What is being asked: Please write out exactly the lines that begin at the line containing "[536,897,743,914] from CitableBase." and run to the end of the records.

======== Dataset ========

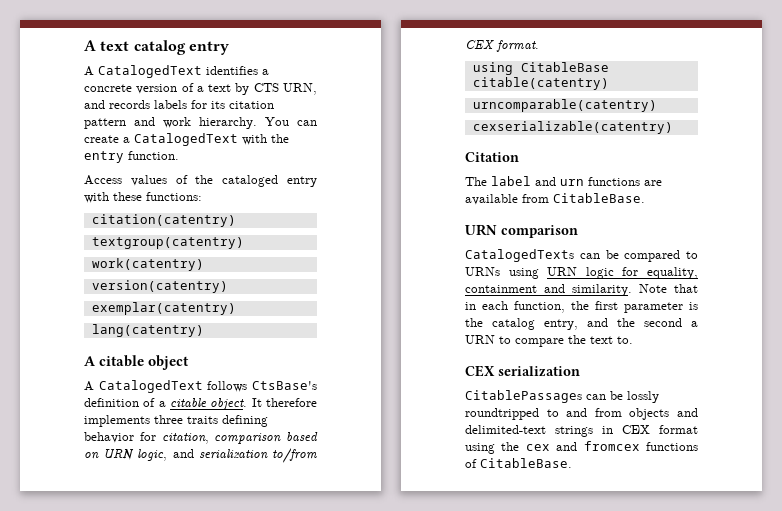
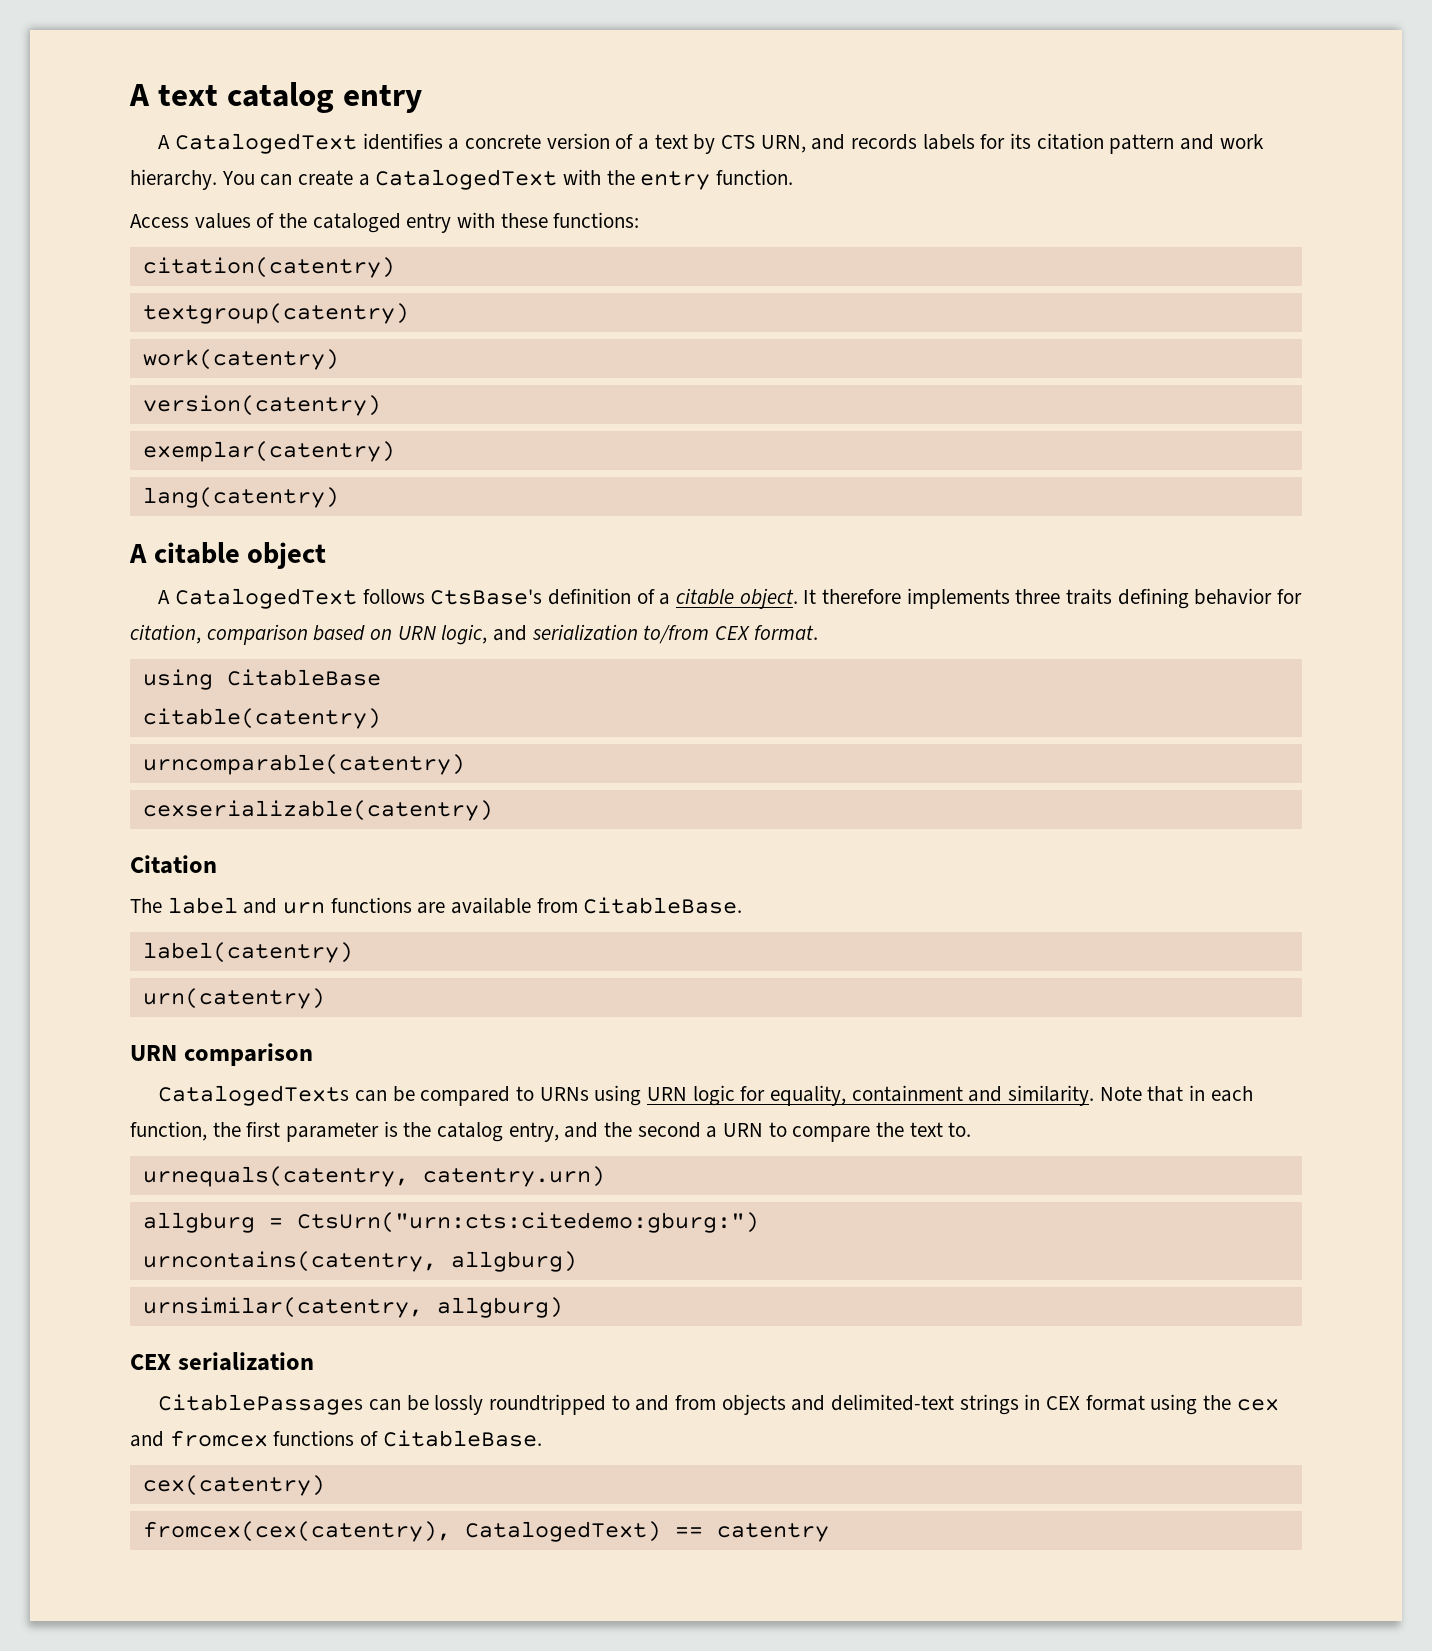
(645, 198) none -> [142,942,353,963] [142,988,325,1009] // label(catentry) // urn(catentry)
(633, 340) none -> [142,1166,605,1187] [142,1212,759,1233] [142,1251,577,1272] [142,1297,563,1318] // urnequals(catentry, catentry.urn) // allgburg = CtsUrn("urn:cts:citedemo:gburg:") // urncontains(catentry, allgburg) // urnsimilar(catentry, allgburg)
(572, 463) none -> [142,1475,325,1496] [142,1521,829,1542] // cex(catentry) // fromcex(cex(catentry), CatalogedText) == catentry

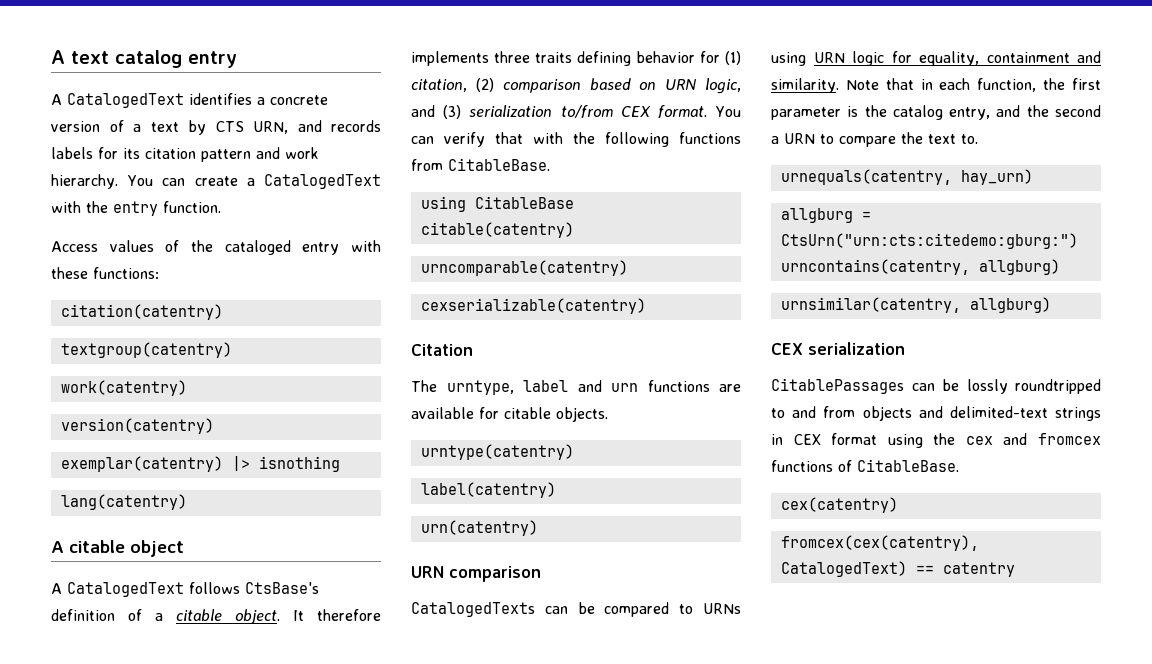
(395, 451) none -> [231,456,340,472] |> isnothing
[130,624,201,644] citation, -> [725,51,741,65] [411,78,494,92] (1) citation, (2)
(528, 633) none -> [443,105,462,119] (3)
(818, 632) none -> [715,106,742,117] [411,132,741,147] [411,158,550,171] You can verify that with the following functions from CitableBase.
(162, 905) none -> [446,380,514,395] urntype,
[536,897,743,914] from CitableBase. -> [479,407,608,422] [420,444,574,460] for citable objects. // urntype(catentry)
[422,1166,605,1187] catentry.urn) -> [960,169,1033,185] hay_urn)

========

Answer space:
[536,897,743,914] from CitableBase. -> [479,407,608,422] [420,444,574,460] for citable objects. // urntype(catentry)
[422,1166,605,1187] catentry.urn) -> [960,169,1033,185] hay_urn)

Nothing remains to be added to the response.